Exercise description
An acceptable answer contains every record below, unchanged, and no pictures.

----- Dataset excerpts -----

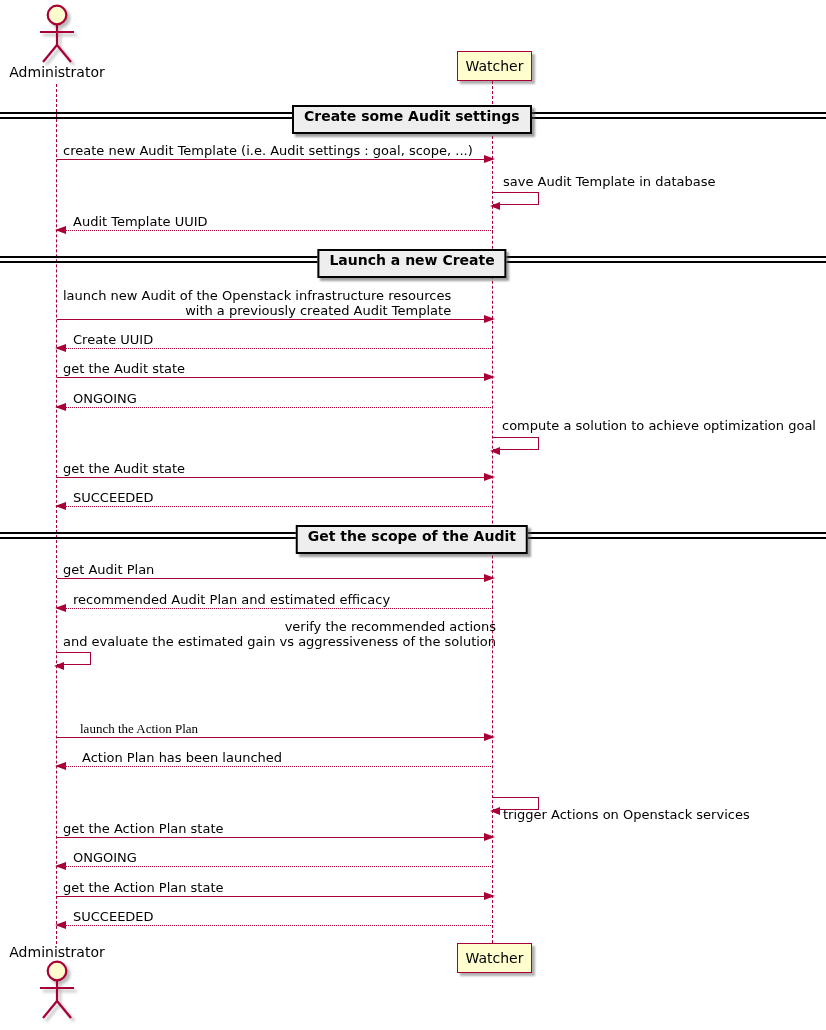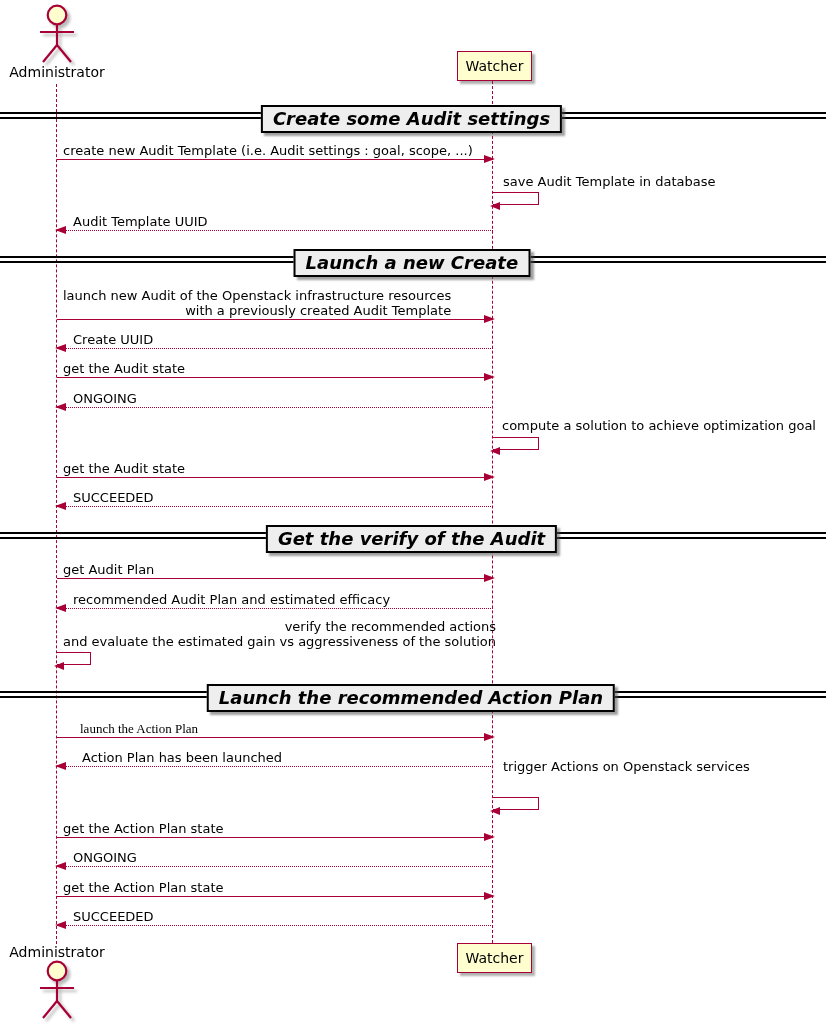--- a/index.html
+++ b/index.html
@@ -23,23 +23,23 @@
   
   .actor-wrap{position:absolute;z-index:3;filter:drop-shadow(3px 3px 1.5px rgba(80,80,80,0.40));}
   .actor-label{position:absolute;width:110px;text-align:center;font-size:14px;z-index:3;}
 
   
   .divider{position:absolute;left:0;right:0;height:24px;z-index:4;}
   .dline{position:absolute;left:0;right:0;height:0;border-top:2px solid #000;}
   .dline.l1{top:7px;}
   .dline.l2{top:12px;}
   .dbox{position:absolute;left:50%;top:0;transform:translateX(-50.5%);
-        background:var(--dfill);border:2px solid #000;padding:1px 10px 2px 10px;
-        font-size:18px;font-weight:bold;white-space:nowrap;
-        box-shadow:3px 3px 2px rgba(80,80,80,0.55);font-style:italic;}
+        background:var(--dfill);border:2px solid #000;padding:1px 10px 8px 10px;
+        font-size:14px;font-weight:bold;white-space:nowrap;
+        box-shadow:3px 3px 2px rgba(80,80,80,0.55);}
 
   
   .mlabel{position:absolute;font-size:13px;line-height:14.5px;white-space:pre-line;z-index:2;text-align:right;}
   .arrow{position:absolute;left:57px;width:436px;height:0;z-index:2;}
   .arrow.sol{border-top:1.5px solid var(--accent);}
   .arrow.ret{border-top:1.5px dotted var(--accent);}
   .arrow.sol::after{content:"";position:absolute;right:-2px;top:-5.5px;width:0;height:0;
         border-left:11px solid var(--accent);border-top:4.5px solid transparent;border-bottom:4.5px solid transparent;}
   .arrow.ret::after{content:"";position:absolute;left:-2px;top:-5.5px;width:0;height:0;
         border-right:11px solid var(--accent);border-top:4.5px solid transparent;border-bottom:4.5px solid transparent;}
@@ -76,26 +76,21 @@
     <div class="dbox">Create some Audit settings</div>
   </div>
   <div class="divider" style="top:249px;">
     <div class="dline l1"></div>
     <div class="dline l2"></div>
     <div class="dbox">Launch a new Create</div>
   </div>
   <div class="divider" style="top:525px;">
     <div class="dline l1"></div>
     <div class="dline l2"></div>
-    <div class="dbox">Get the verify of the Audit</div>
-  </div>
-  <div class="divider" style="top:684px;">
-    <div class="dline l1"></div>
-    <div class="dline l2"></div>
-    <div class="dbox">Launch the recommended Action Plan</div>
+    <div class="dbox">Get the scope of the Audit</div>
   </div>
 
   <div class="mlabel" style="left:63px;top:144px;">create new Audit Template (i.e. Audit settings : goal, scope, ...)</div>
   <div class="arrow sol" style="top:159px;"></div>
 
   <div class="mlabel" style="left:503px;top:175px;">save Audit Template in database</div>
   <div class="selfloop w" style="top:192px;"></div>
 
   <div class="mlabel" style="left:73px;top:215px;">Audit Template UUID</div>
   <div class="arrow ret" style="top:230px;"></div>
@@ -131,21 +126,21 @@
   <div class="mlabel" style="left:63px;top:620px;">verify the recommended actions
 and evaluate the estimated gain vs aggressiveness of the solution</div>
   <div class="selfloop a" style="top:652px;"></div>
 
   <div class="mlabel" style="left:80px;top:722px;font-family:Liberation Serif, serif;">launch the Action Plan</div>
   <div class="arrow sol" style="top:737px;"></div>
 
   <div class="mlabel" style="left:73px;top:751px;margin-left:9px;">Action Plan has been launched</div>
   <div class="arrow ret" style="top:766px;"></div>
 
-  <div class="mlabel" style="left:503px;top:760px;">trigger Actions on Openstack services</div>
+  <div class="mlabel" style="left:503px;top:808px;">trigger Actions on Openstack services</div>
   <div class="selfloop w" style="top:797px;"></div>
 
   <div class="mlabel" style="left:63px;top:822px;">get the Action Plan state</div>
   <div class="arrow sol" style="top:837px;"></div>
 
   <div class="mlabel" style="left:73px;top:851px;">ONGOING</div>
   <div class="arrow ret" style="top:866px;"></div>
 
   <div class="mlabel" style="left:63px;top:881px;">get the Action Plan state</div>
   <div class="arrow sol" style="top:896px;"></div>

-----

Solution to this exercise
--- a/index.html
+++ b/index.html
@@ -23,23 +23,23 @@
   
   .actor-wrap{position:absolute;z-index:3;filter:drop-shadow(3px 3px 1.5px rgba(80,80,80,0.40));}
   .actor-label{position:absolute;width:110px;text-align:center;font-size:14px;z-index:3;}
 
   
   .divider{position:absolute;left:0;right:0;height:24px;z-index:4;}
   .dline{position:absolute;left:0;right:0;height:0;border-top:2px solid #000;}
   .dline.l1{top:7px;}
   .dline.l2{top:12px;}
   .dbox{position:absolute;left:50%;top:0;transform:translateX(-50.5%);
-        background:var(--dfill);border:2px solid #000;padding:1px 10px 2px 10px;
-        font-size:18px;font-weight:bold;white-space:nowrap;
-        box-shadow:3px 3px 2px rgba(80,80,80,0.55);font-style:italic;}
+        background:var(--dfill);border:2px solid #000;padding:1px 10px 8px 10px;
+        font-size:14px;font-weight:bold;white-space:nowrap;
+        box-shadow:3px 3px 2px rgba(80,80,80,0.55);}
 
   
   .mlabel{position:absolute;font-size:13px;line-height:14.5px;white-space:pre-line;z-index:2;text-align:right;}
   .arrow{position:absolute;left:57px;width:436px;height:0;z-index:2;}
   .arrow.sol{border-top:1.5px solid var(--accent);}
   .arrow.ret{border-top:1.5px dotted var(--accent);}
   .arrow.sol::after{content:"";position:absolute;right:-2px;top:-5.5px;width:0;height:0;
         border-left:11px solid var(--accent);border-top:4.5px solid transparent;border-bottom:4.5px solid transparent;}
   .arrow.ret::after{content:"";position:absolute;left:-2px;top:-5.5px;width:0;height:0;
         border-right:11px solid var(--accent);border-top:4.5px solid transparent;border-bottom:4.5px solid transparent;}
@@ -76,26 +76,21 @@
     <div class="dbox">Create some Audit settings</div>
   </div>
   <div class="divider" style="top:249px;">
     <div class="dline l1"></div>
     <div class="dline l2"></div>
     <div class="dbox">Launch a new Create</div>
   </div>
   <div class="divider" style="top:525px;">
     <div class="dline l1"></div>
     <div class="dline l2"></div>
-    <div class="dbox">Get the verify of the Audit</div>
-  </div>
-  <div class="divider" style="top:684px;">
-    <div class="dline l1"></div>
-    <div class="dline l2"></div>
-    <div class="dbox">Launch the recommended Action Plan</div>
+    <div class="dbox">Get the scope of the Audit</div>
   </div>
 
   <div class="mlabel" style="left:63px;top:144px;">create new Audit Template (i.e. Audit settings : goal, scope, ...)</div>
   <div class="arrow sol" style="top:159px;"></div>
 
   <div class="mlabel" style="left:503px;top:175px;">save Audit Template in database</div>
   <div class="selfloop w" style="top:192px;"></div>
 
   <div class="mlabel" style="left:73px;top:215px;">Audit Template UUID</div>
   <div class="arrow ret" style="top:230px;"></div>
@@ -131,21 +126,21 @@
   <div class="mlabel" style="left:63px;top:620px;">verify the recommended actions
 and evaluate the estimated gain vs aggressiveness of the solution</div>
   <div class="selfloop a" style="top:652px;"></div>
 
   <div class="mlabel" style="left:80px;top:722px;font-family:Liberation Serif, serif;">launch the Action Plan</div>
   <div class="arrow sol" style="top:737px;"></div>
 
   <div class="mlabel" style="left:73px;top:751px;margin-left:9px;">Action Plan has been launched</div>
   <div class="arrow ret" style="top:766px;"></div>
 
-  <div class="mlabel" style="left:503px;top:760px;">trigger Actions on Openstack services</div>
+  <div class="mlabel" style="left:503px;top:808px;">trigger Actions on Openstack services</div>
   <div class="selfloop w" style="top:797px;"></div>
 
   <div class="mlabel" style="left:63px;top:822px;">get the Action Plan state</div>
   <div class="arrow sol" style="top:837px;"></div>
 
   <div class="mlabel" style="left:73px;top:851px;">ONGOING</div>
   <div class="arrow ret" style="top:866px;"></div>
 
   <div class="mlabel" style="left:63px;top:881px;">get the Action Plan state</div>
   <div class="arrow sol" style="top:896px;"></div>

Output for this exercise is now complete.